The 300-foot rule (and other provisions within G.S. 14-208.18) raise other constitutional issues, particularly to the extent that they might infringe on a covered registrant’s ability to practice his or her religion. As mentioned in the N&O article, that aspect of the law has been litigated at the trial court level (a superior court judge ruled in a Chatham County criminal case that portions of the law are unconstitutionally vague and overbroad), but not in our appellate courts.
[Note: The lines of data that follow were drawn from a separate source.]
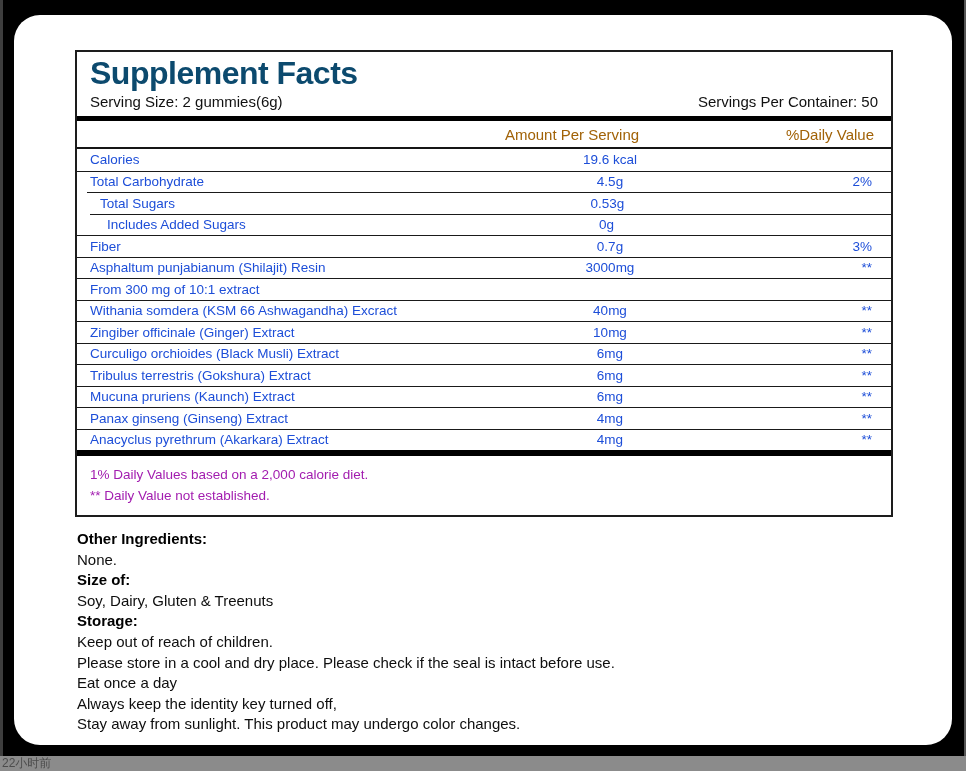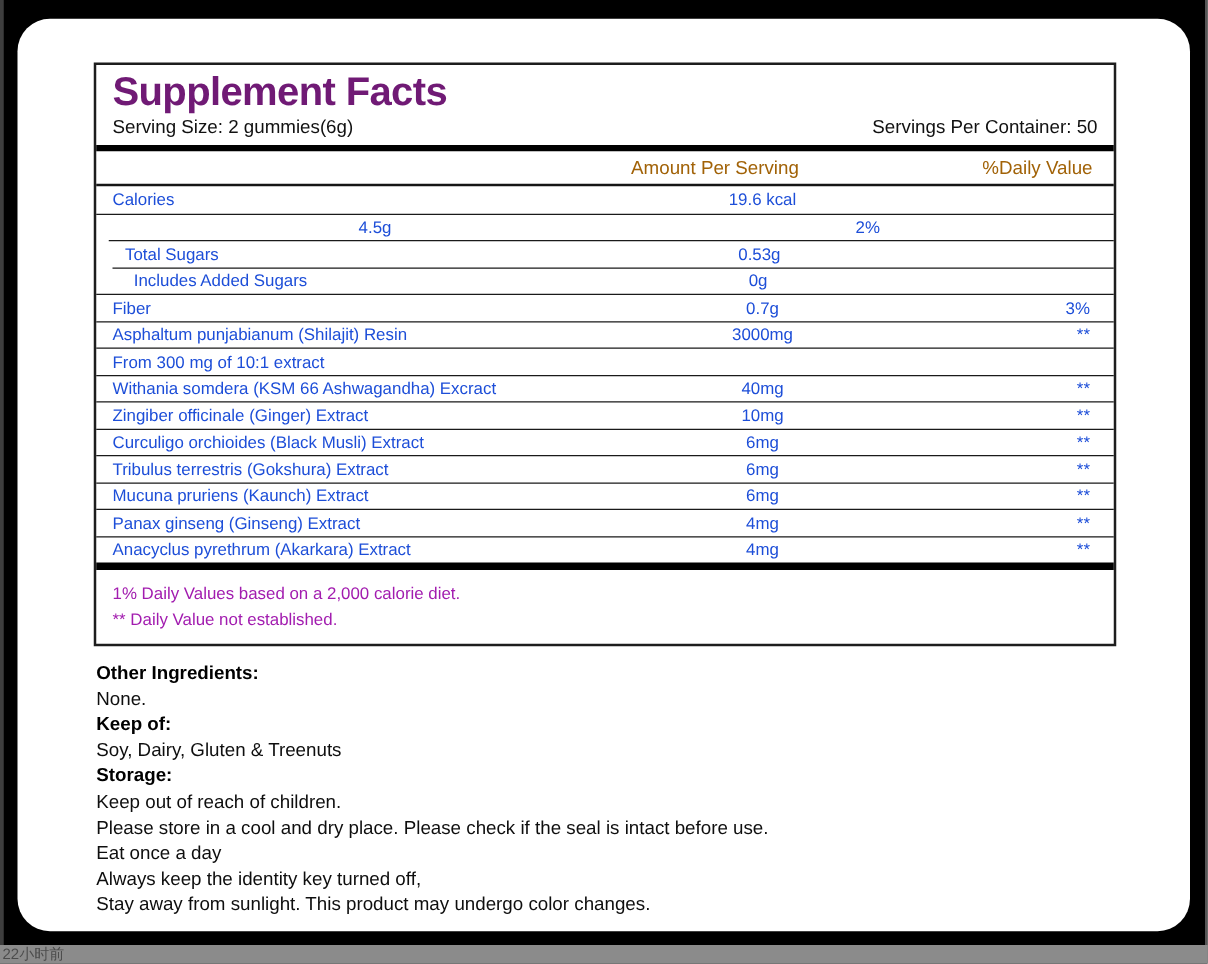--- a/index.html
+++ b/index.html
@@ -25,7 +25,7 @@
   }
   .sf-title{
     margin:3px 13px 0;font-size:32px;line-height:37px;font-weight:bold;
-    letter-spacing:-0.5px;color:#701a75;
+    letter-spacing:-0.5px;color:#0c4a6e;
   }
   .serving-row{
     display:flex;justify-content:space-between;align-items:flex-end;

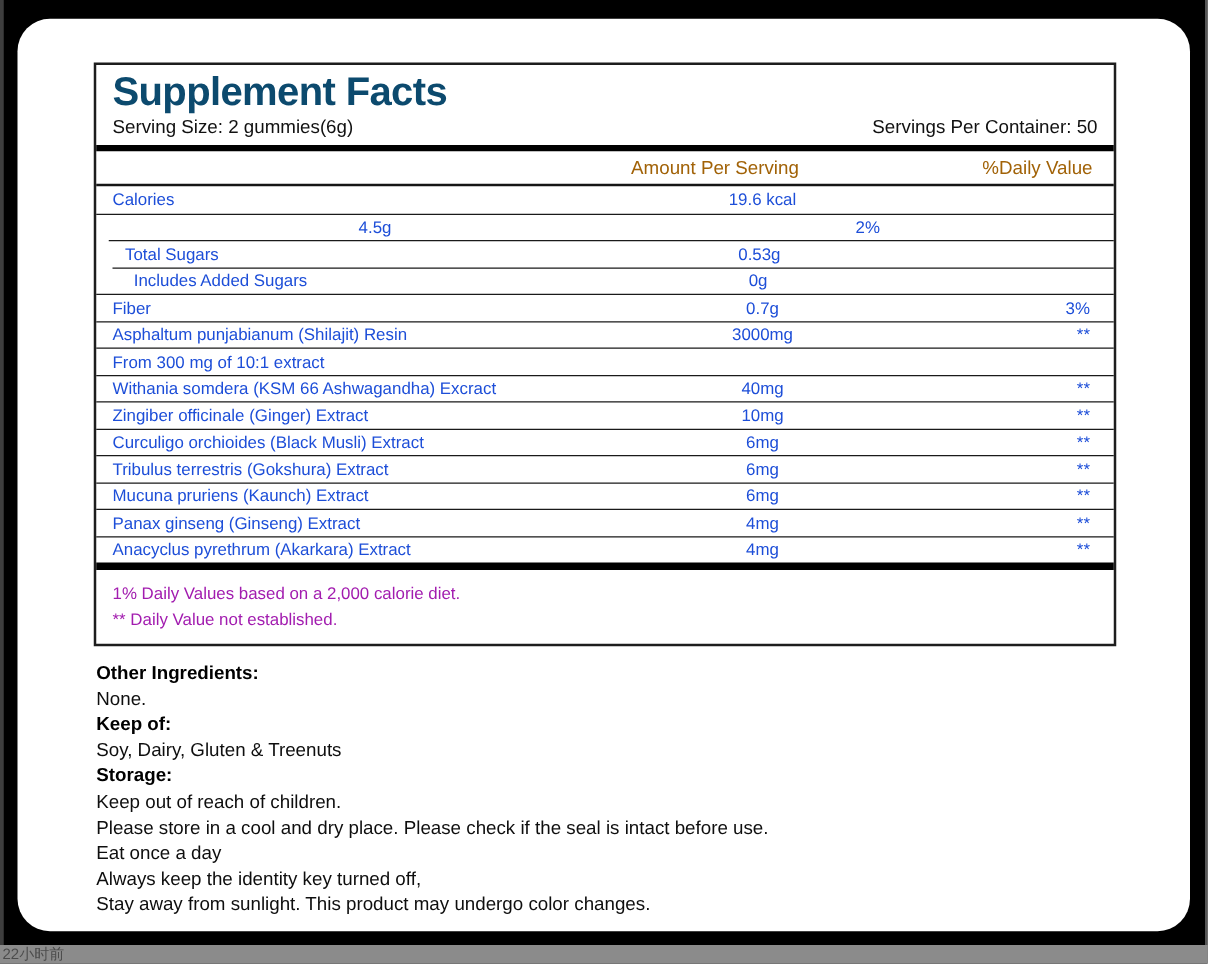--- a/index.html
+++ b/index.html
@@ -98,6 +98,7 @@
             <span class="dv"></span>
           </div>
           <div class="fact-row">
+            <span class="name">Total Carbohydrate</span>
             <span class="amount">4.5g</span>
             <span class="dv">2%</span>
           </div>

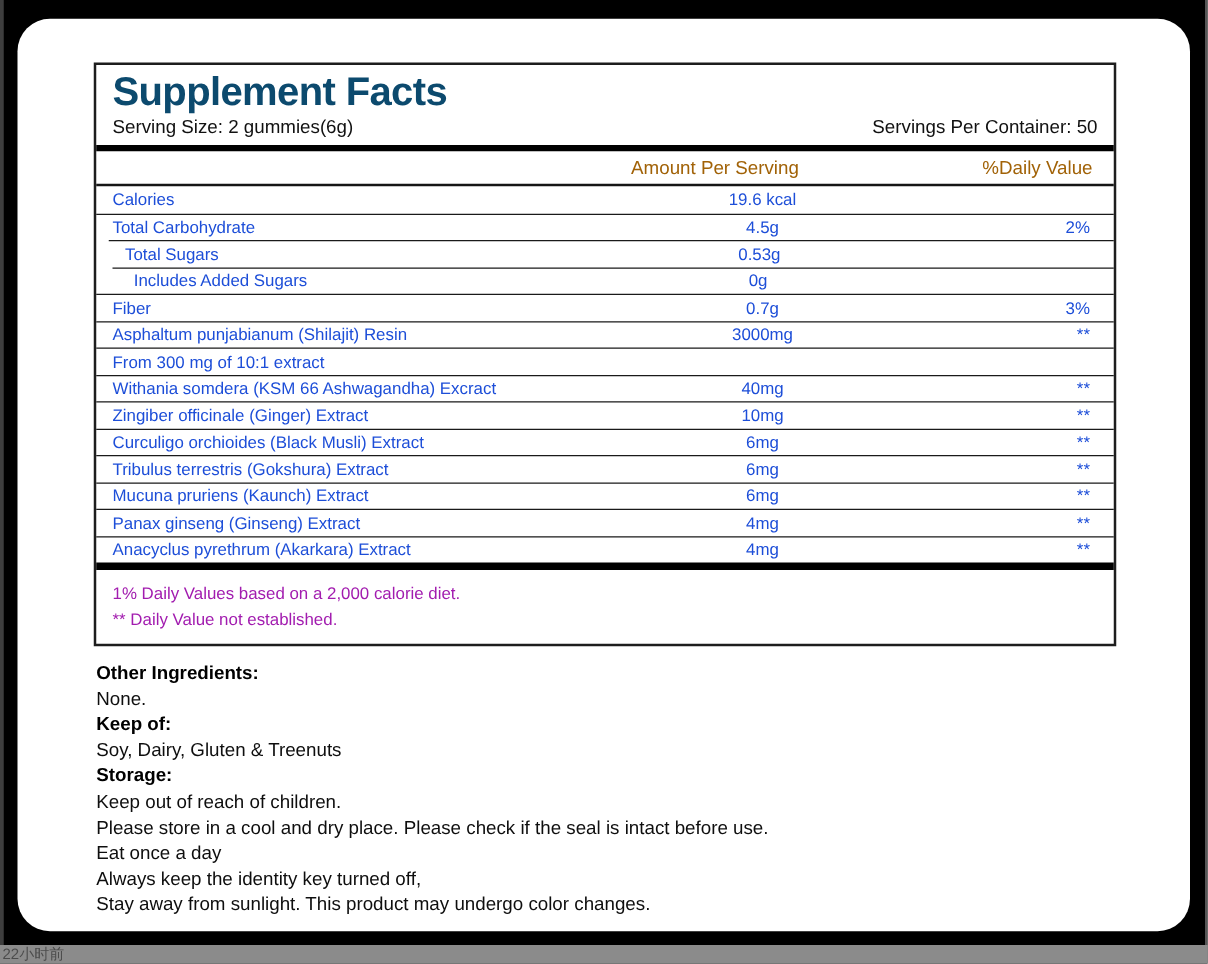--- a/index.html
+++ b/index.html
@@ -175,7 +175,7 @@
     <div class="details">
         <div class="sec-heading">Other Ingredients:</div>
         <div>None.</div>
-        <div class="sec-heading">Keep of:</div>
+        <div class="sec-heading">Size of:</div>
         <div>Soy, Dairy, Gluten &amp; Treenuts</div>
         <div class="sec-heading">Storage:</div>
         <div>Keep out of reach of children.</div>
I’ll save any conjecture about those constitutional issues for a future post and instead conclude this one by focusing on some things we know about G.S. 14-208.18.
First, as I mentioned before, the law came into effect on December 1, 2008, and applies to offenses committed on or after that date. It’s clear, I think, that “offenses” refers to violations of G.S. 14-208.18 itself, not to the underlying sex crime that got the offender on the registry.
Second, the law does not apply to all registered sex offenders. Rather, it applies only to those who committed an offense in Article 7A of Chapter 14 (rape, sexual offense, statutory rape or sexual offense, sexual battery, and intercourse with certain victims—and there is no “substantial similarity” provision that would include analogous out-of-state crimes), or whose offense involved a victim who was under the age of 16 at the time of the offense. G.S. 14-208.18(c). (By contrast, the residency restrictions in G.S. 14-208.16 do apply to all registrants, except those who might fall within one of the grandfather clauses mentioned above.) It’s not clear whether this law, like the satellite-based monitoring (SBM) law, requires that the victim’s age be apparent based on the elements of the crime of conviction alone for the offense to be covered. See State v. Davison, discussed here. Unlike the SBM law there’s no mention of “conviction offense” in G.S. 14-208.18(c), so it’s probably permissible to look at the facts of the case to determine the victim’s age. That’s the position taken in a publication from the Attorney General’s office (available here, page 24).
Third, subsections (d) through (g) of the statute set out exceptions to the law that allow: (1) offenders who are parents or guardians of a minor to obtain emergency medical care for that minor; (2) offenders who are parents or guardians, under certain circumstances, to visit schools for conferences; (3) offenders to vote; (4) school-age offenders to attend public school if permitted by the board of education; and (5) juvenile offenders to obtain medical care.
I realize this post offers more questions than answers. The best I can say for now is that I’ll keep you posted on any clarifications that emerge from the General Assembly or the appellate courts. I welcome your comments on whether and how this law has been applied where you are.